Reviewed by Ewart Shaw, Thursday 6th May 2021.
Euphoria is a play with purpose. It is very funny but, when that serious purpose surfaces, we have become such a part of the story that that purpose hits home. Emily Steel draws on conversations she had in country towns, to create the vernacular dialogue, identifying each of the many characters who appear.
Director, Nescha Jelk, brings a lot of fun, and a real understanding of people, into her vision of the play The audience is drawn straight into the action and held right to the last minute.
Two single actors, Ashton Malcolm and
James Smith, bring you a country town, where everybody knows everything, but secrets are kept and some things are just not spoken about. When that code of silence is broken, two stories emerge. Ashton Malcolm is Meg, the teacher who's been there for ten years and hopes she'll be regarded as a local. She wants to create a festival for the town. She is also, as the Americans would say 'off her meds'.
James Smith is surly Ethan, cocky and brash.
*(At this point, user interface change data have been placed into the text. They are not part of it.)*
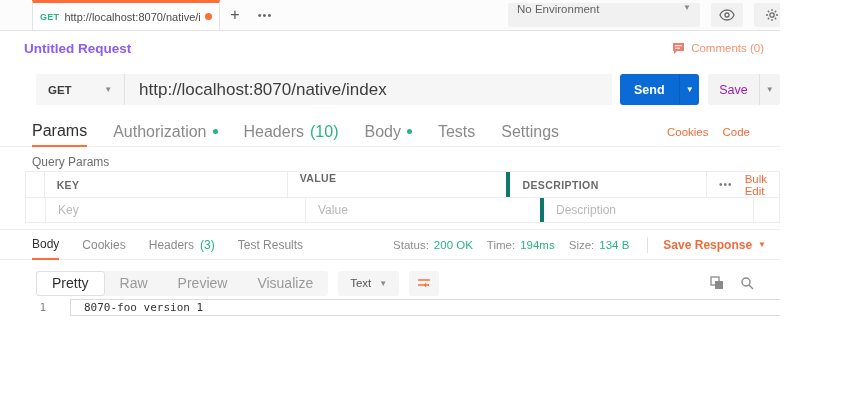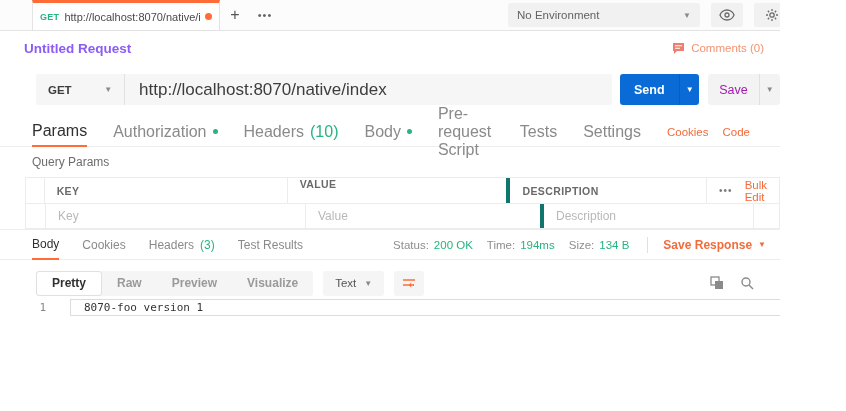"No Environment" .env-select { align-items: center -> flex-start }
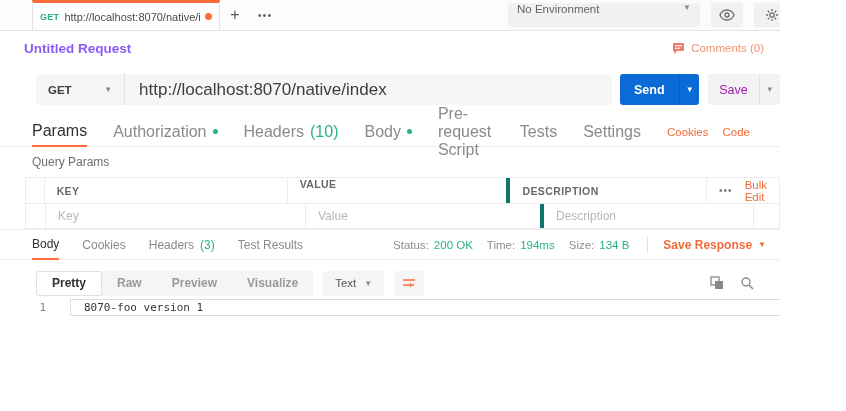"Pre-request Script" div.rtab { html: <div> <span>Pre-request Script</span> </div> -> none }
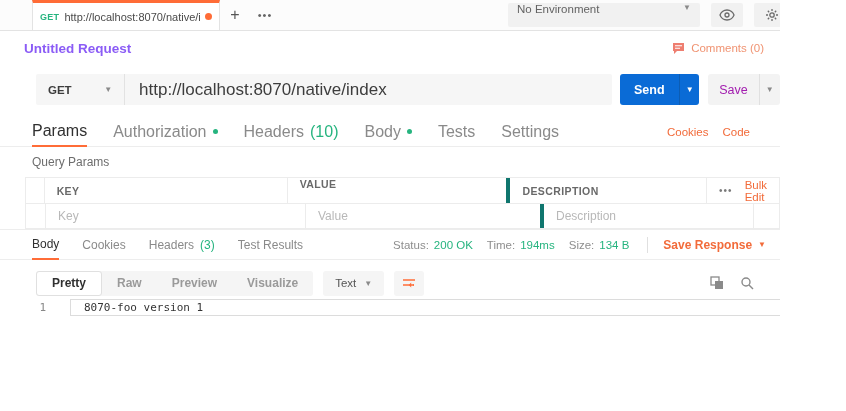"KEY" .qp-table { top: 177px -> 171px }
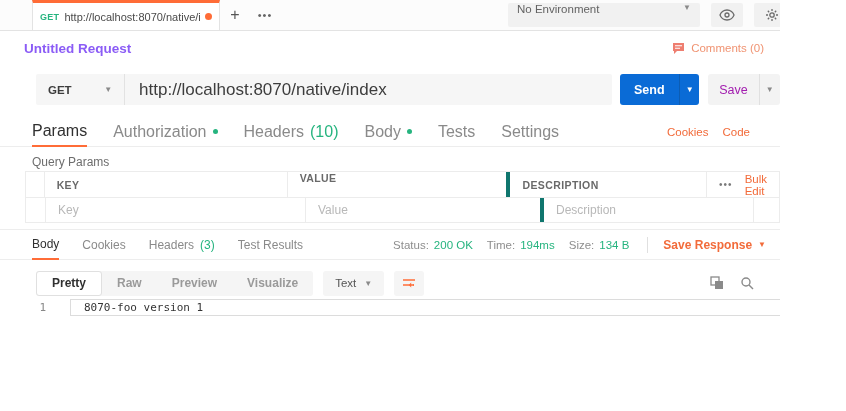"Pretty" .seg { font-size: 12px -> 14px; font-weight: bold -> none }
Malcolm is his best mate, the girl he falls for, and the pizza shop owner. Smith is her husband, Nick, her headmaster and, indeed, his own mother, Shawna, the postmistress.
Malcolm's charting of Meg's growing mania is focussed and totally convincing. Smith articulates skilfully Ethan's emotional confusion and sense of betrayal.
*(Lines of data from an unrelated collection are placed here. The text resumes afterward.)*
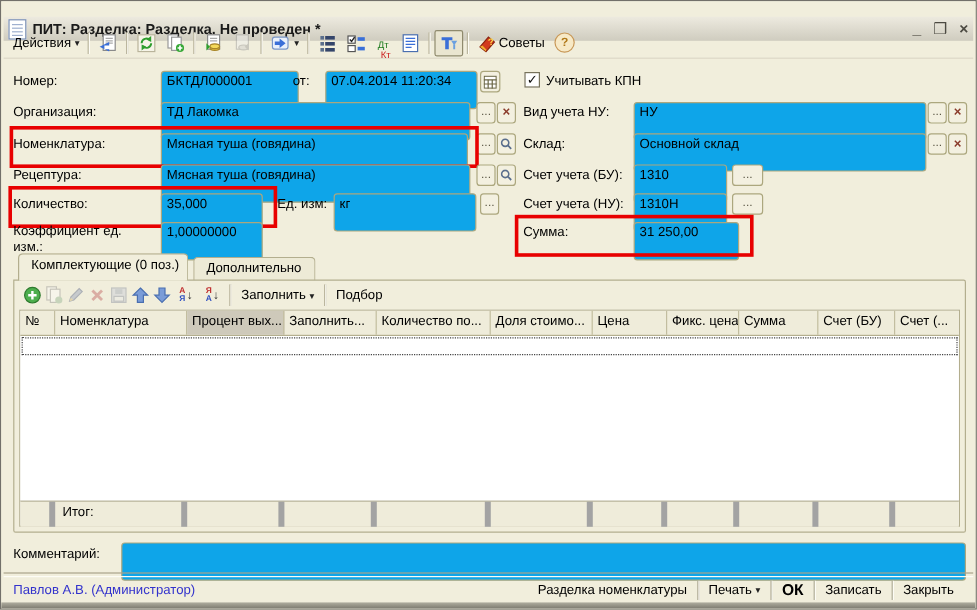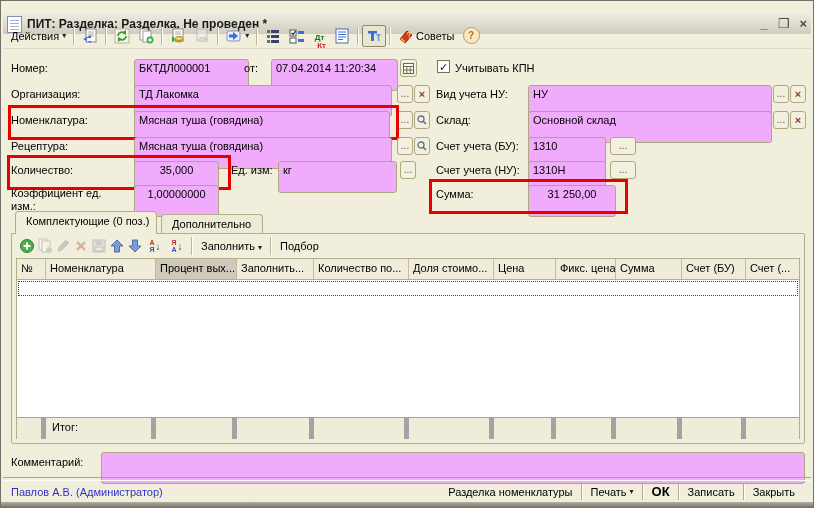"Дт" .dtkt { font-weight: bold -> normal }
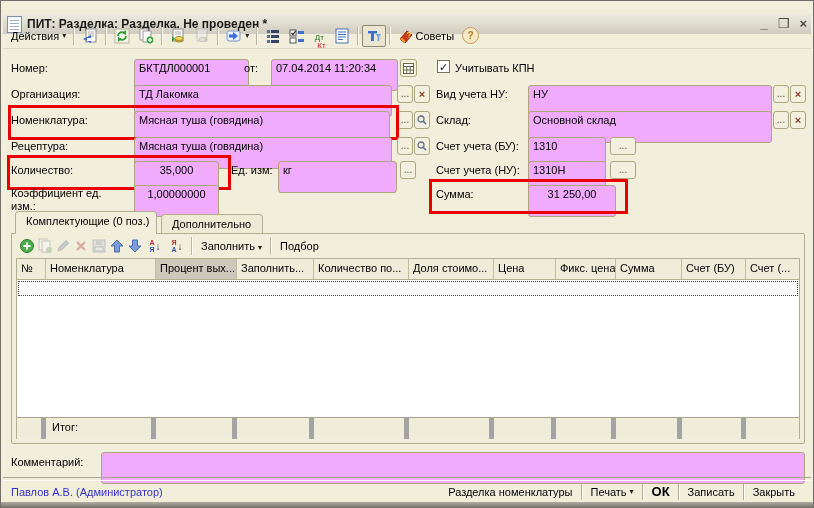"БКТДЛ000001" .inp { background: #f0abfc -> #0ea5e9 }
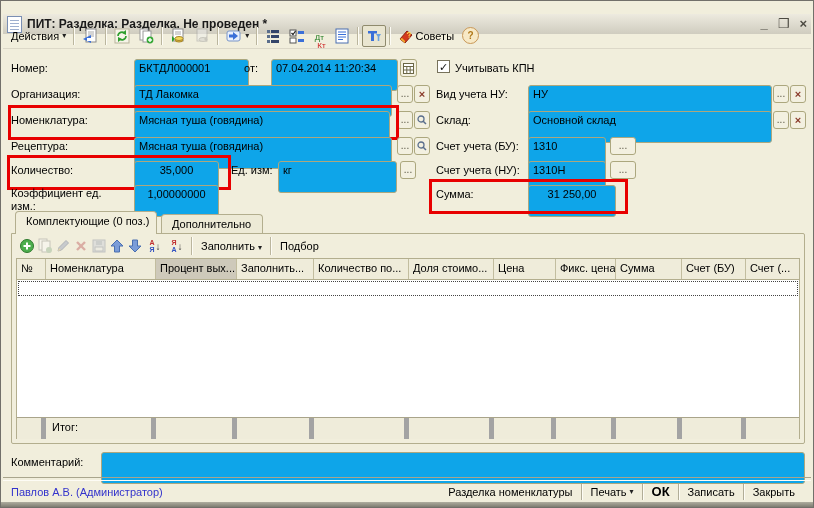"35,000" .inp.num { text-align: center -> left }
The instantaneous changes of character are cued by Nick Mollison's lighting on Meg Wilson's imaginative set, far more versatile than at first it may appear. As it opens up, the story develops. As it comes apart, so does Meg. Ethan breaks down, and the table, and all the goodies, crash to the ground.
I'd have liked a little more of
Andrew Howard's music, the sound design being effective, the one really orchestral piece was a treat.
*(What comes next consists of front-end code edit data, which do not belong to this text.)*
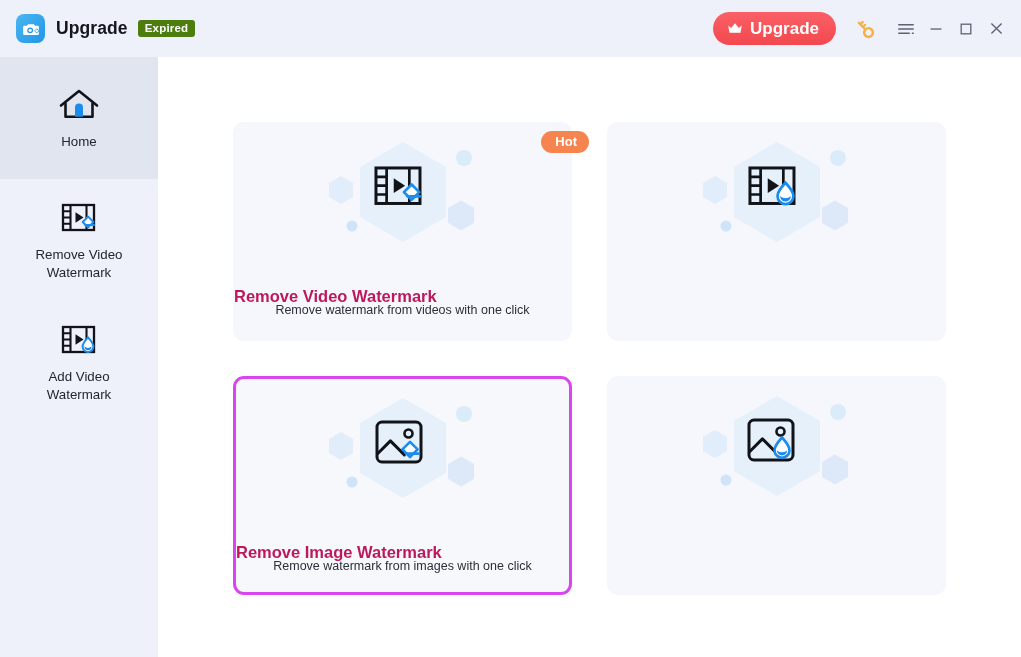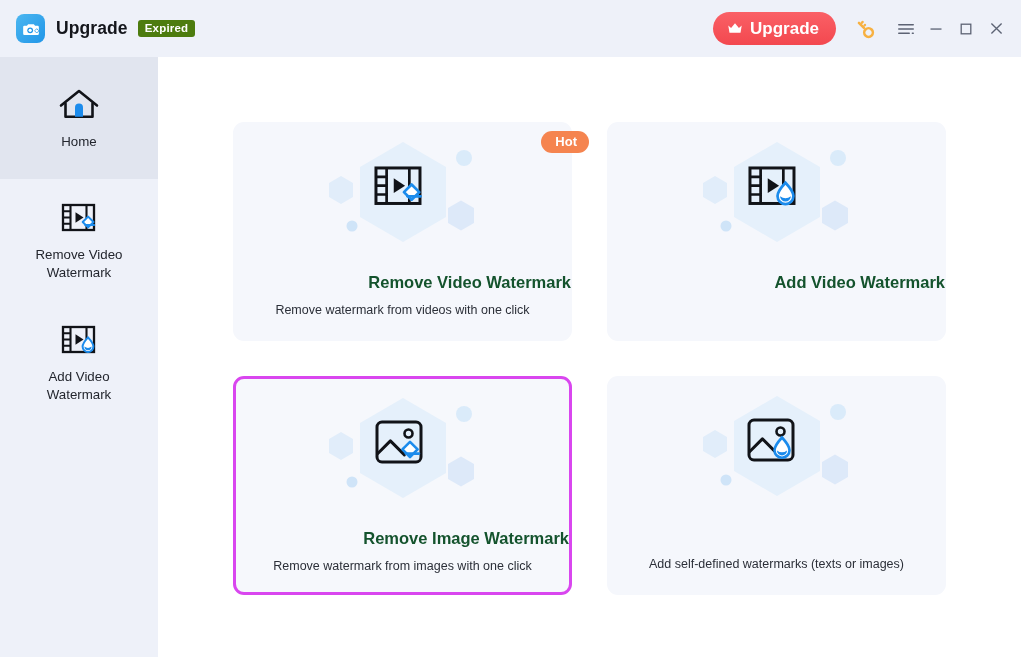"Remove Video Watermark" .card-title { color: #14532d -> #be185d; text-align: right -> left; top: 150px -> 164px }
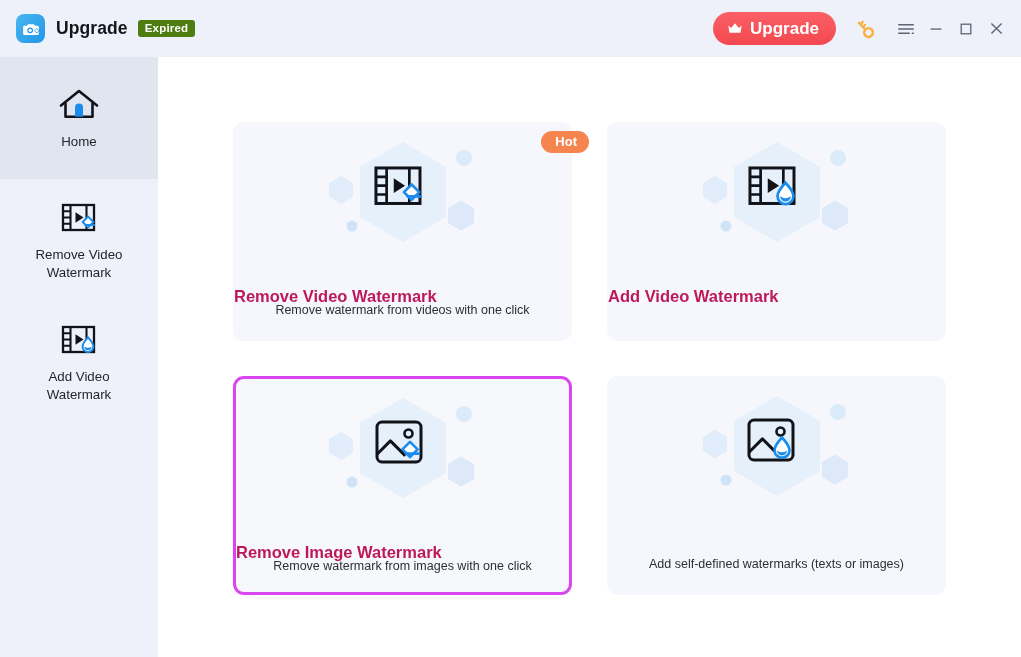"Add Video Watermark" div.card-title { html: <div>Add Video Watermark</div> -> none }
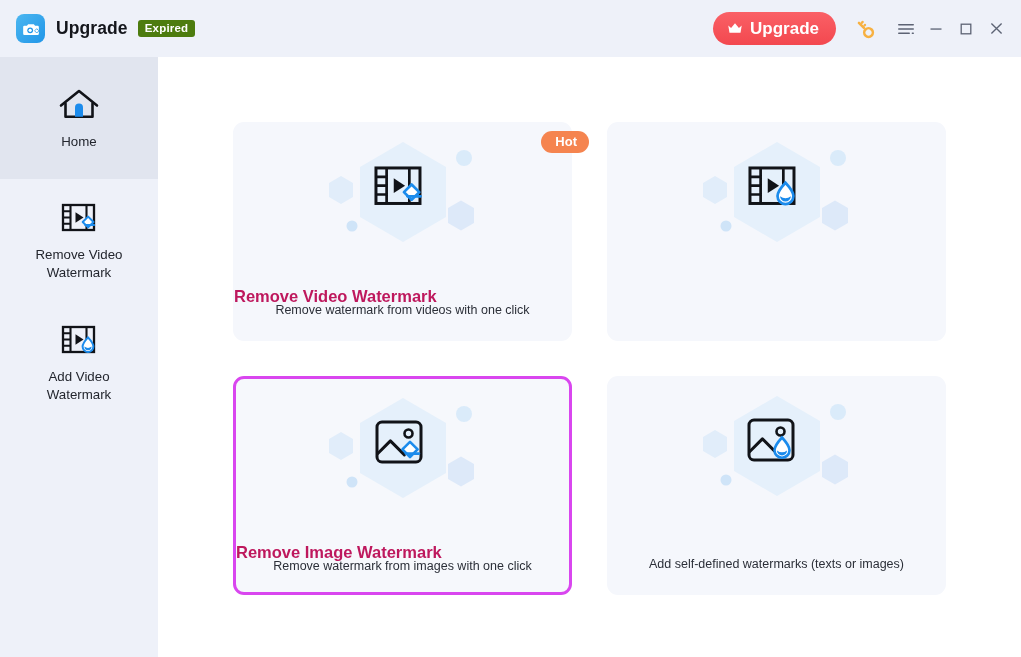"Add self-defined watermarks (texts or" div.card-sub { html: <div>Add self-defined watermarks (texts or images)</div> -> none }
Among the production credits is one for a mental health professional, because this play will travel the state in the hope of allowing other stories to be told and understood, lives to be healed, and lives to be saved. It may be the salvation of people in small country towns and the biggest country town in the state, Adelaide.
Having been denied much live theatre for so long, I'm touched now by the craft of theatre, and of acting and of storytelling. Euphoria is an excellent example of all these things. I also note with immense pleasure that director, Nescha Jelk,
James Smith, and Ashton Malcolm are Flinders Drama graduates.